As an example, for the sentence:

Brian Banner is a fictional villain from the Marvel Comics Universe created by Bill Mantlo and Mike Mignola and first appearing in print in late 1985..

Brian Banner will be given as the input target entity. We want the system to recognize any possible type for it. Correct answers include:

Recognized string for the type Generated Type rsubClassOf
fictional villain oke:FictionalVillain dul:Personification
villain oke:Villain dul:Person

###Expected Output

The results must be provided in NIF format, including the offsets of recognized string describing the type. The expected output for the example sentence can be found in task2.ttl.

In the above example we use

@prefix oke: <http://www.ontologydesignpatterns.org/data/oke-challenge/task-2/>

###Evaluation

We will evaluate two aspects on this task, independently:

  • Ability to recognize strings that describe the type of a target entity. As string describing types often include adjectives as modifiers (in the example above, "fictional" is a modifier for villain), in the Gold Standard we will include all possible options; the system answer will be counted correct as long as at least one of the possibility is returned.
  • Ability to align the identified type with a reference ontology, which for this evaluation will be the subset of DOLCE+DnS Ultra Lite classes.

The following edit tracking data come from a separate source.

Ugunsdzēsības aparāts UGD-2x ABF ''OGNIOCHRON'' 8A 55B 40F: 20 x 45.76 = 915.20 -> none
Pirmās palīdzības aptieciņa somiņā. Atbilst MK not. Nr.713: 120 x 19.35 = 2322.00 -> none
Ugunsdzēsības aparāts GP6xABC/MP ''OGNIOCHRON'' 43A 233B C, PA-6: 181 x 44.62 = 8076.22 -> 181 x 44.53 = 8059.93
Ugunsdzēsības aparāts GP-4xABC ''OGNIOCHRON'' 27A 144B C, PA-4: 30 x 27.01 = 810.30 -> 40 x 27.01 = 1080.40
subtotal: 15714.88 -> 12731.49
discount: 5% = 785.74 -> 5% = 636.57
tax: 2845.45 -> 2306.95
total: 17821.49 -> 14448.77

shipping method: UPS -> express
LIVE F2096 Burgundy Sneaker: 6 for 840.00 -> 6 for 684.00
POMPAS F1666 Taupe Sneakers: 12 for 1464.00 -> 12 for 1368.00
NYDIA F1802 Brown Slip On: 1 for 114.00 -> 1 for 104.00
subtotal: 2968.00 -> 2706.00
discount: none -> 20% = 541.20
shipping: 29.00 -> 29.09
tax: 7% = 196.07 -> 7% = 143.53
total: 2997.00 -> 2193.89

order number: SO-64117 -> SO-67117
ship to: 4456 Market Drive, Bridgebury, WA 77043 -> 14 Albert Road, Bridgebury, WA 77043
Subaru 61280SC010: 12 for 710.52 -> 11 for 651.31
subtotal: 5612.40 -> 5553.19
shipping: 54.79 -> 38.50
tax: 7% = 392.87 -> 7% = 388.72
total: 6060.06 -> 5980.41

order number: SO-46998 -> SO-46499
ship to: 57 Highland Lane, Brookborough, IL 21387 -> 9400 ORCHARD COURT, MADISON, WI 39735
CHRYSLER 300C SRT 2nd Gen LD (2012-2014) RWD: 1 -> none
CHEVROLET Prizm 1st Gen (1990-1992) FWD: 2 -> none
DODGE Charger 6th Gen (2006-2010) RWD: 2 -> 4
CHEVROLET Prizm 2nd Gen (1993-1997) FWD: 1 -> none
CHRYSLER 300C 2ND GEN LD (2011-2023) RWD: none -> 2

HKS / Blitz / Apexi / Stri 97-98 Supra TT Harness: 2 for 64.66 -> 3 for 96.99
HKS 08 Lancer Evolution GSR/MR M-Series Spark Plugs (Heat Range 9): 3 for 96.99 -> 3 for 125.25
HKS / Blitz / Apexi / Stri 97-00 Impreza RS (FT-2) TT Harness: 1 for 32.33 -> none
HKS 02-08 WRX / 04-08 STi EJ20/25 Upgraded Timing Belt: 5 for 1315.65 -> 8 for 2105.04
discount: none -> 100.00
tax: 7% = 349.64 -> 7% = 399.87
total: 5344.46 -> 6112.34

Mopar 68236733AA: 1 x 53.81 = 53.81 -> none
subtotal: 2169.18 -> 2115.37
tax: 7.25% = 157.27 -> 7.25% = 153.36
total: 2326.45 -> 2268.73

We will calculate Precision, recall and F1 for the two subtasks and the winner for task 2 will be the system with higher average F1 for the two of them.

##Task 3 In the last years, more and more websites started making use of markup languages as Microdata, RDFa, and Microformats to annotate information on their pages. In 2014, over 17.3% of the popular websites made use of at least one of those three markup languages, with schema.org and Microdata being among the most widely deployed standards. Using tools like Any23 allows the extraction of such annotated information from those web pages and returning them as RDF triples. One of the largest, publicly available collections of such triples extracted from HTML pages is provided by the Web Data Commons project. The triples were extracted by the project using Any23 and Web crawls curated by the Common Crawl Foundation, which maintains one of the largest, publicly available Web crawl corpora. Structured annotations provide a very large corpus of training data for knowledge extraction from the Web. In this task, we ask participants to use annotated Web pages as stimuli for training a Web-scale extraction system which is capable of extracting structured data from non-annotated pages.

###Provided input

Both training and test datasets are already available for download.

Training data:

  • The input consists of pairs of Web pages with structured annotations, and the corresponding RDF statements extracted from the annotations.
  • For validating trained system, the Web pages are also provided with annotations removed.

Evaluation data:

  • The evaluation data consists of Web pages (not contained in the training corpus) which originally contained structured annotations.
  • For those Web pages, the extracted triples are not published, and as the annotations are removed, they cannot be trivially reconstructed.

###Expected Output

  • For each Web page, we expect the users to extract a set of RDF statements. Following the Microdata to RDF specification, each resource is represented by a blank node.
  • The submission consists of RDF quads, where the fourth component is the URL of the Web page from which the statement has been extracted.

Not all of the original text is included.